::: RECORDS TO USE

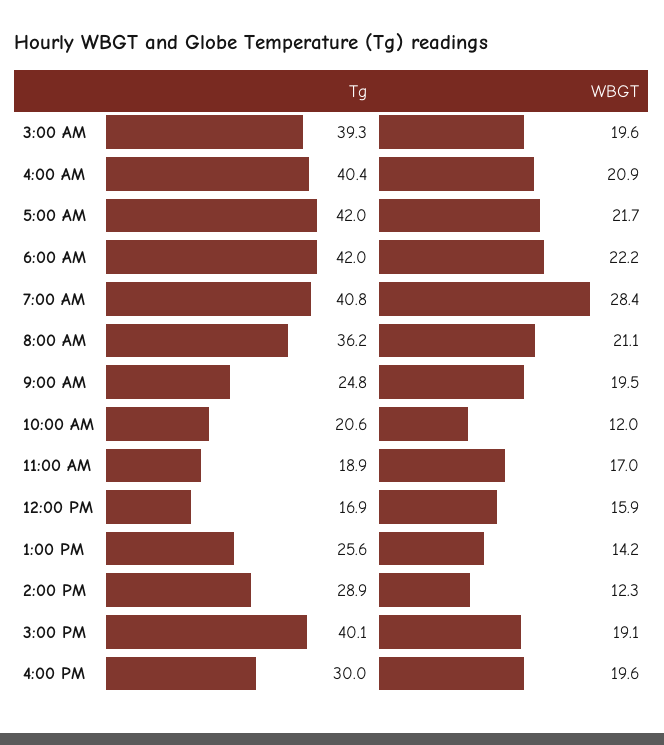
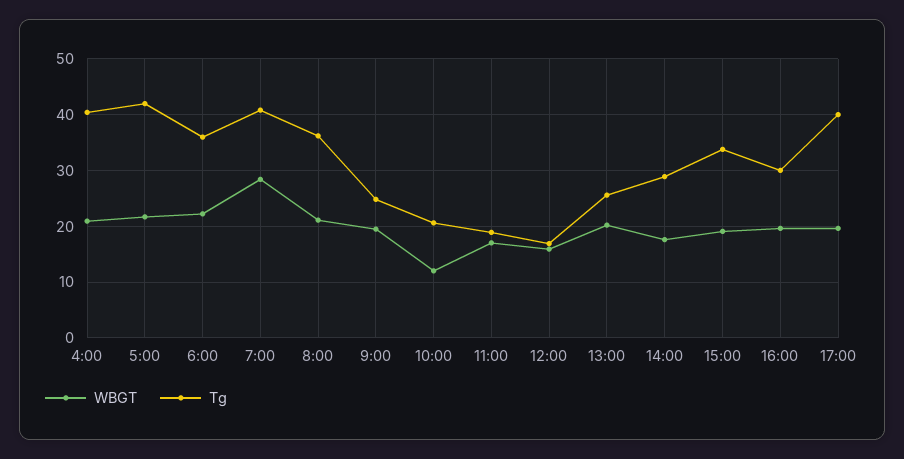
Tg, 3:00 AM: 39.3 -> none
WBGT, 3:00 AM: 19.6 -> none
Tg, 6:00 AM: 42 -> 36
WBGT, 1:00 PM: 14.2 -> 20
WBGT, 2:00 PM: 12.3 -> 18
Tg, 3:00 PM: 40.1 -> 34
WBGT, 17:00: none -> 20
Tg, 17:00: none -> 40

::::::

▶ **DESCRIPTION OF THE TASK**
From the first line to the last, retype the data above exactly, but not its images.

▶ **WRITTEN SOLUTION**
Tg, 3:00 AM: 39.3 -> none
WBGT, 3:00 AM: 19.6 -> none
Tg, 6:00 AM: 42 -> 36
WBGT, 1:00 PM: 14.2 -> 20
WBGT, 2:00 PM: 12.3 -> 18
Tg, 3:00 PM: 40.1 -> 34
WBGT, 17:00: none -> 20
Tg, 17:00: none -> 40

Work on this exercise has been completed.